E visto che era in vena di potenziamento dei poteri dell’INPS, il nostro Ministro ha previsto, con l’art.19 dello stesso decreto, che al fine di assicurare un quadro completo delle assenze per malattia nei settori pubblico e privato, nonché un efficace sistema di controllo delle stesse  in tutti i casi di assenza per malattia, la certificazione medica sarà inviata per via telematica, direttamente dal medico o dalla struttura sanitaria che la rilascia, all’Istituto Nazionale della Previdenza Sociale e dal predetto Istituto sarà immediatamente inoltrata, con le medesime modalità, all’amministrazione o al datore di lavoro privato interessati (chissà quanto tempo aspetterà il capo ufficio prima di sapere perché il Sig.Fantozzi non è presente in ufficio….)
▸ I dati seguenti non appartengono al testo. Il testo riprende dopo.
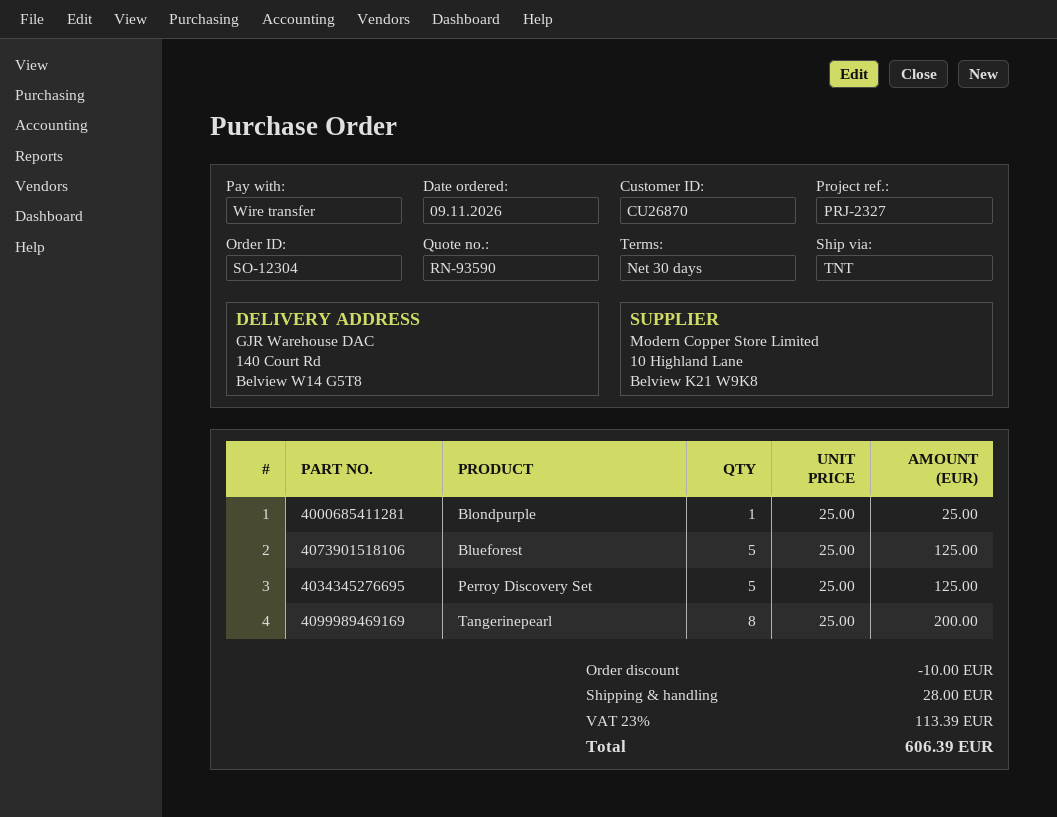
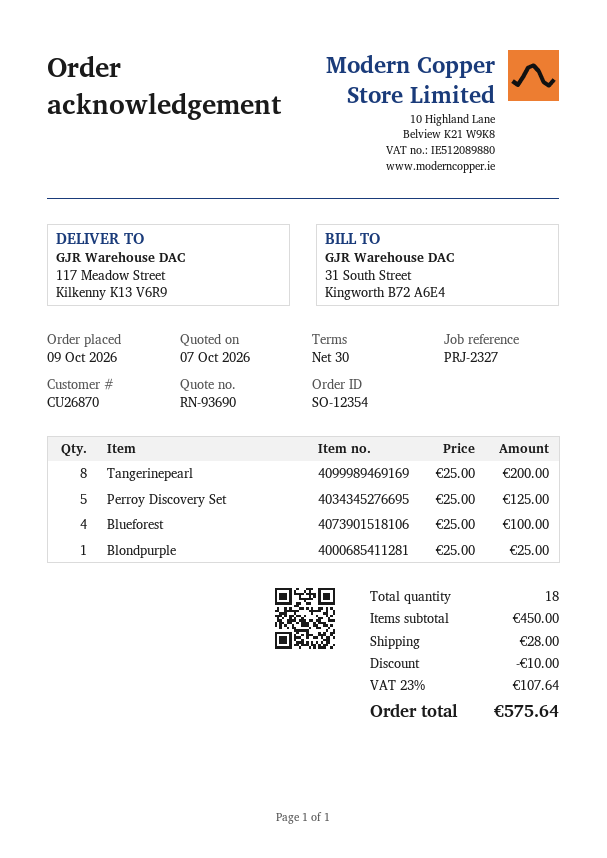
quote number: RN-93590 -> RN-93690
order number: SO-12304 -> SO-12354
order date: 2026-11-09 -> 2026-10-09
ship to: 140 Court Rd, Belview W14 G5T8 -> 117 Meadow Street, Kilkenny K13 V6R9
Blueforest: 5 x 25.00 = 125.00 -> 4 x 25.00 = 100.00
tax: 23% = 113.39 -> 23% = 107.64
total: 606.39 -> 575.64

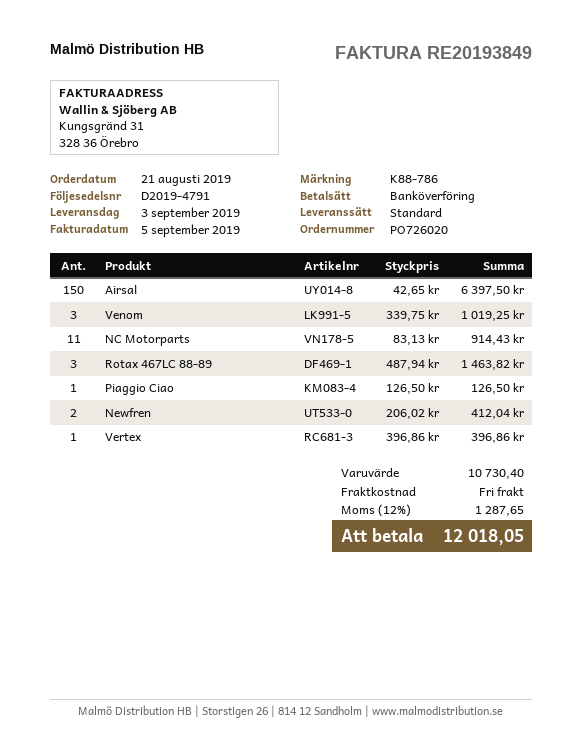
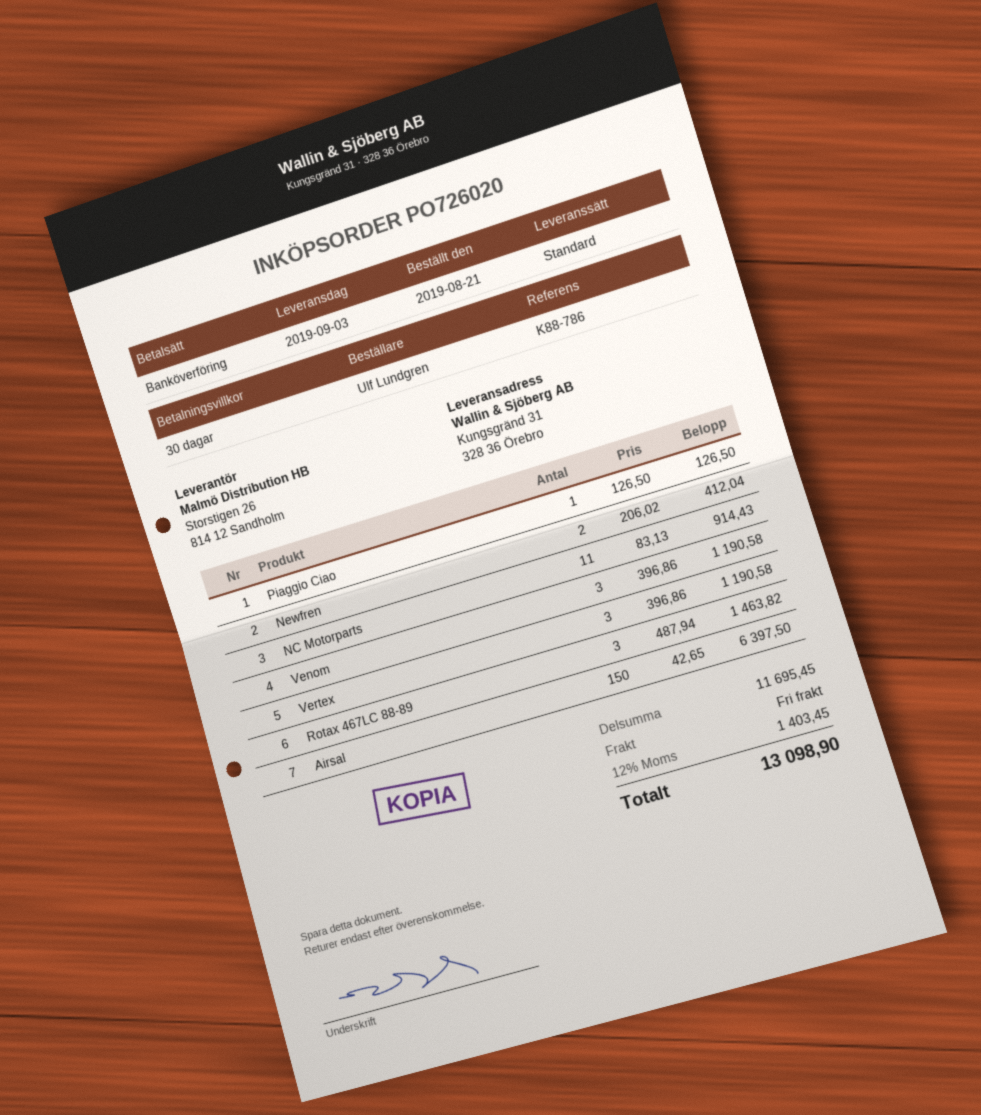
Venom: 3 x 339.75 = 1019.25 -> 3 x 396.86 = 1190.58
Vertex: 1 x 396.86 = 396.86 -> 3 x 396.86 = 1190.58
subtotal: 10730.40 -> 11695.45
tax: 12% = 1287.65 -> 12% = 1403.45
total: 12018.05 -> 13098.90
Ritornando alla 104, certo è che l’INPS dovrà di certo rivedere alcune sue posizioni. Con la circolare n.90 del 23.5.2007,  destinata a rappresentare una svolta storica nella gestione della materia, aveva impartito alle sedi periferiche il seguente indirizzo : 

 

 “….. Per la concessione dei benefici in parola non ha rilevanza il fatto che nell’ambito del nucleo familiare della persona da assistere si trovino conviventi familiari idonei a fornire l’aiuto necessario, né è indispensabile che l’assistenza sia quotidiana se sussistano i caratteri della sistematicità e dell’adeguatezza rispetto alle concrete esigenze del caso. I benefici (…) debbono essere riconosciuti anche a quei lavoratori che, pur risiedendo o lavorando in luoghi anche distanti dalla persona disabile, offrono al medesimo disabile un’assistenza sistematica ed adeguata” . Addirittura il requisito dell’esclusività dell’assistenza - diceva l’INPS - è compatibile  anche ove sia presente e concomitante il ricorso alle strutture pubbliche e addirittura al ricorso di assistenza con personale “badante”, mentre resta escluso solo in caso di ricovero a tempo pieno per le intere 24 ore.

 

Solo qualche anno prima la stessa INPS, con circolare 128 del 2003, aveva preso atto che sono da riconoscere come validi i motivi di indisponibilità all’assistenza a carico di quei parenti che hanno in famiglia più di tre minorenni o un bambino di età inferiore a 6 anni.

 

Anche la magistratura dovrà rivedere posizioni spesso consolidate.  Il Tribunale di Roma, con sentenza sez.IV Lavoro del 6.4.2004,ad esempio, aveva ammesso che:”  in base alla normativa in materia è condizione necessaria e sufficiente per aver diritto al beneficio che il lavoratore richiedente sia di fatto l'unico ad assistere il parente o affine, essendo del tutto irrilevanti i motivi (fisici, lavorativi o in ipotesi anche solo egoistici), per cui altri non lo sostituiscano o lo coadiuvino”.

 

Il Tar di Napoli, sez.VII, 10.5.2007 aveva ritenuto che “ la finalità della norma non è infatti volta solo al riavvicinamento del soggetto al nucleo familiare, ma è diretta ad evitare che il portatore di handicap si trovi senza assistenza a causa della lontananza della sede di servizio della persona che se ne occupa in modo continuativo” ed aveva aggiunto : “ il legame che la norma intende tutelare…. è  diretto in modo specifico verso quel soggetto su cui ricadono il maggior sforzo e la maggiore responsabilità nell’assistenza al portatore di handicap tanto da potersi qualificare, solo per tale persona, come continua ed esclusiva, circostanza che richiede, al riguardo, una esplicita dichiarazione e documentazione da parte di chi aspiri al beneficio”.

 

Ora si cambia. Tutto azzerato, tutto da rivedere. Brunetta ordina, l’INPS esegue, i furbi tremano.